[[ Dataset records open ]]
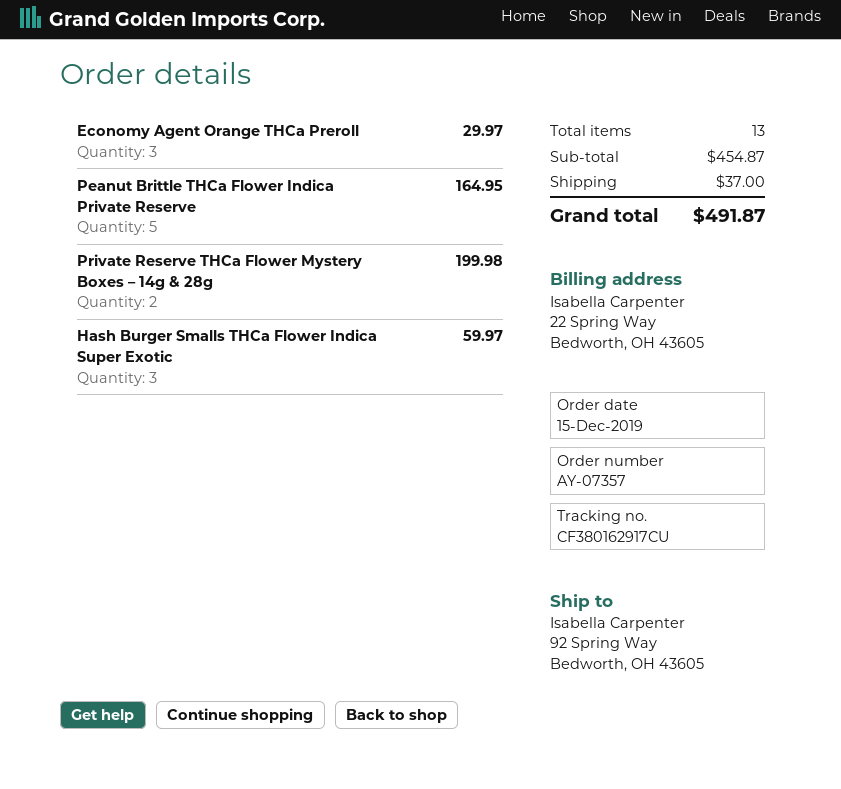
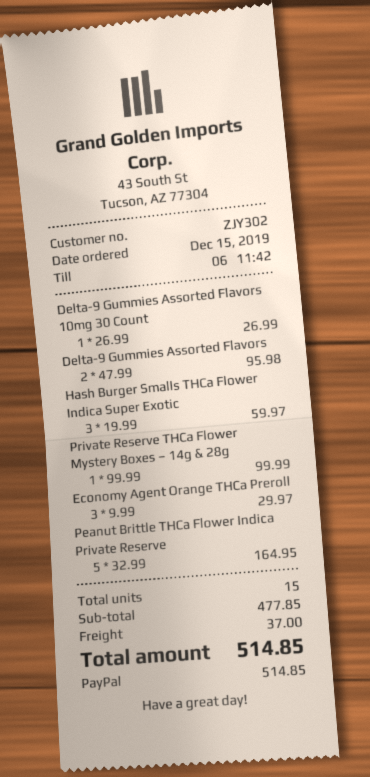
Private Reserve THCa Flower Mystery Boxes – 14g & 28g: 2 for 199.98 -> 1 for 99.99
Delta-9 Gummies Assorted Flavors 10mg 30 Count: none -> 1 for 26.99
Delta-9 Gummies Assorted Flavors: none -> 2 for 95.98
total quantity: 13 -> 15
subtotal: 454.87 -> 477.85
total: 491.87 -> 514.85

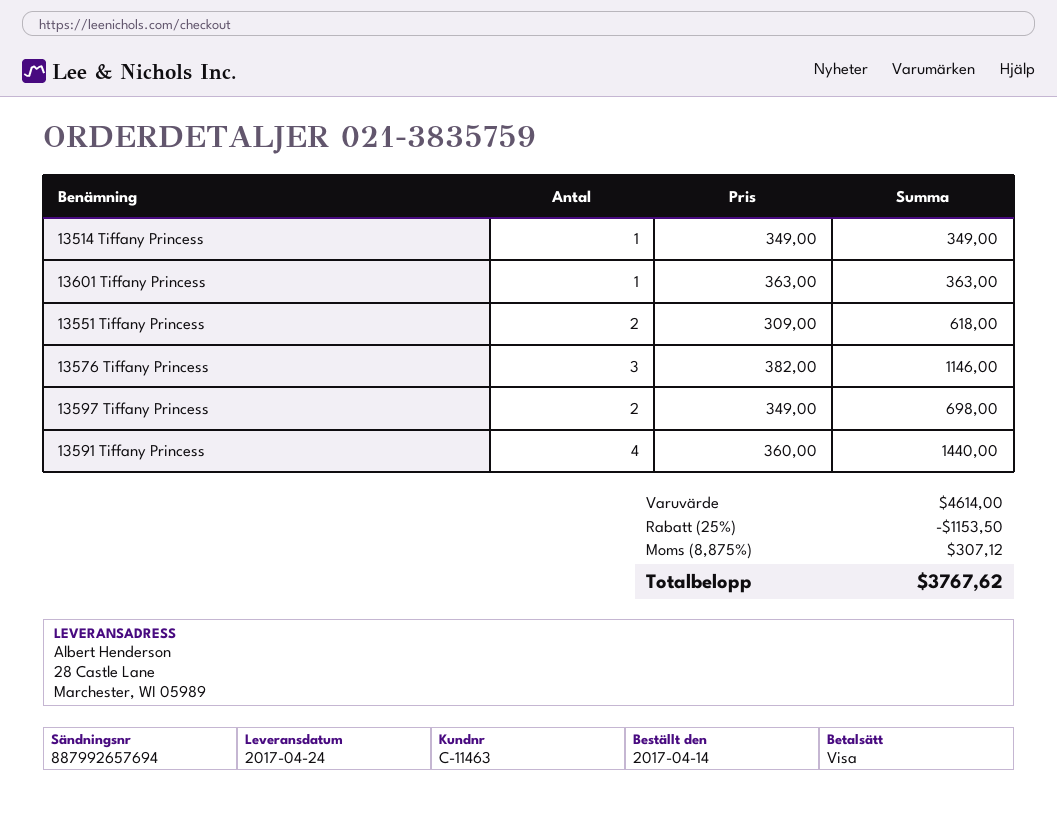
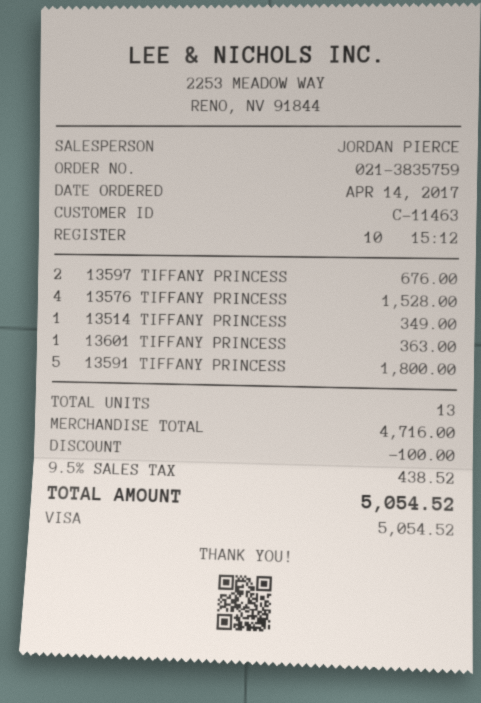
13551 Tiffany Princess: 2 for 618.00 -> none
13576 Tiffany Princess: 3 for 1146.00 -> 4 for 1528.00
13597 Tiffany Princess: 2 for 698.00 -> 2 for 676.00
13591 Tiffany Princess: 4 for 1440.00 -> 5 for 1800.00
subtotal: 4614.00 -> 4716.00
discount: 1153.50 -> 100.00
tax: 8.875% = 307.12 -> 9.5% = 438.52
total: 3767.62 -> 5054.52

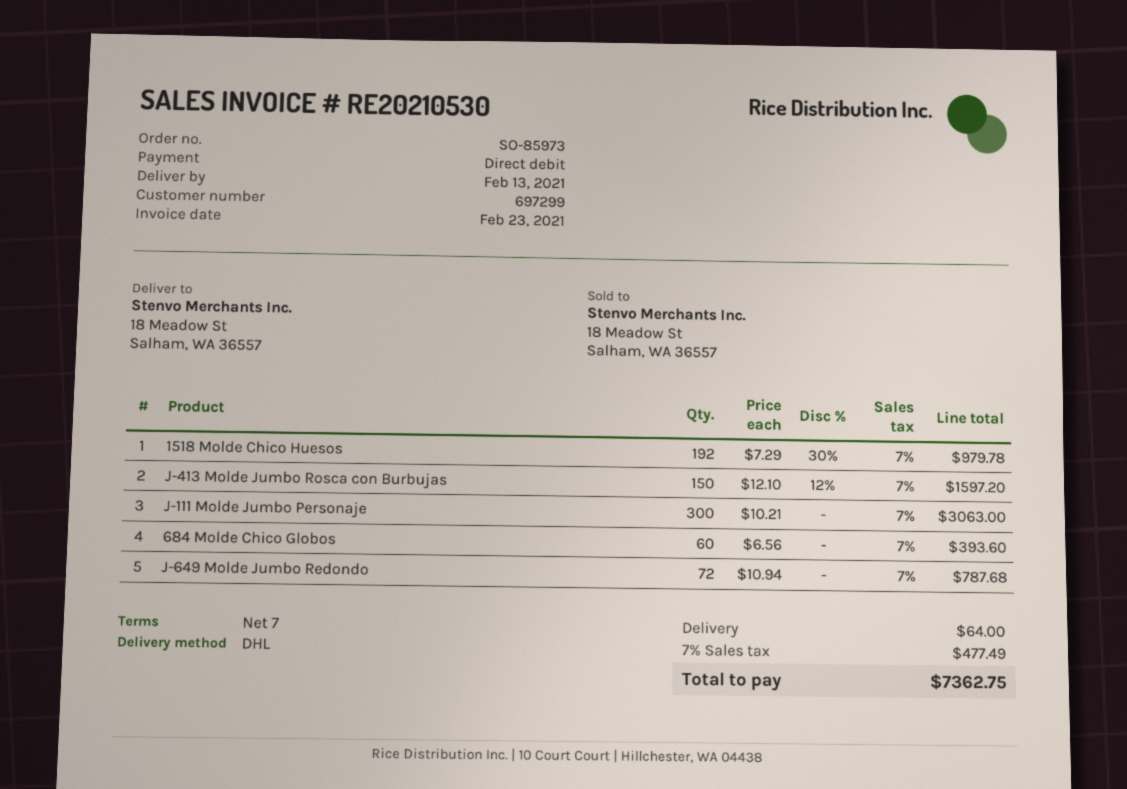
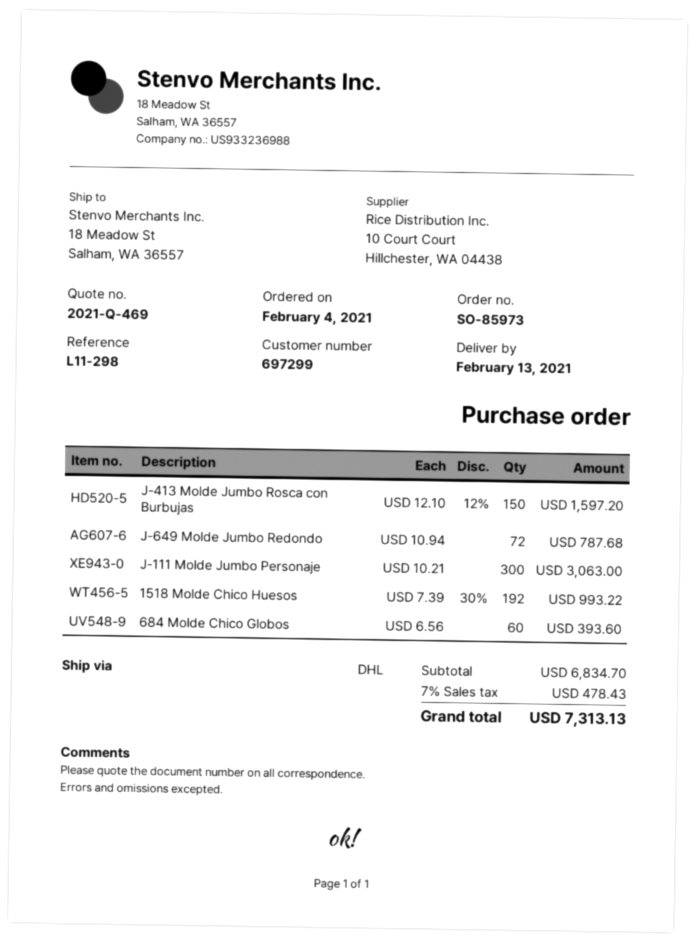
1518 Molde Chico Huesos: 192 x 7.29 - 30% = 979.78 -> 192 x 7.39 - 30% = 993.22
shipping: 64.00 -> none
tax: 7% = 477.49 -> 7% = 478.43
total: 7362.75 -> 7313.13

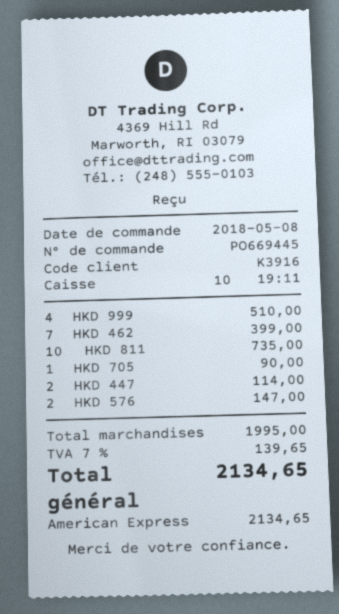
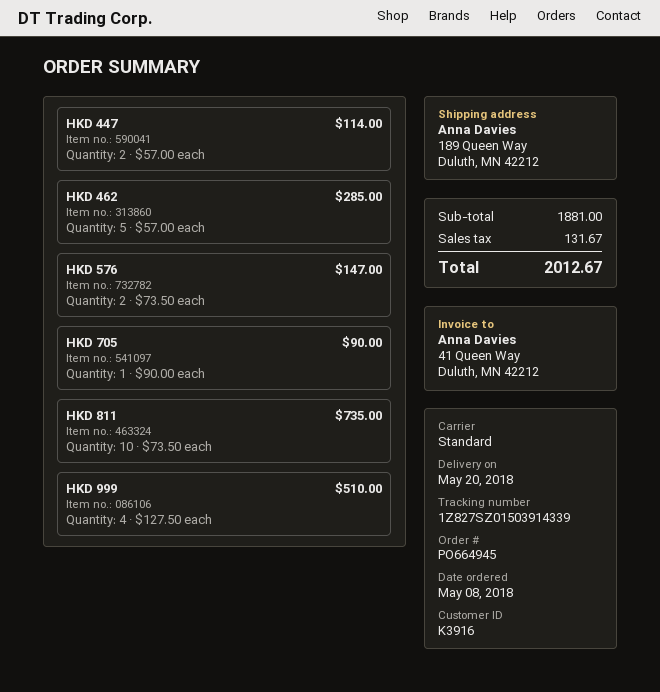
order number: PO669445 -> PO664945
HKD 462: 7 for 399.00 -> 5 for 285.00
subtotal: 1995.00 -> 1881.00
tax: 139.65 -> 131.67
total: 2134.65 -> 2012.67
[[ Dataset records closed ]]
**Exercise**
Write only the number of lines in the records that contain the string "Gummies".

**Exercise solution**
2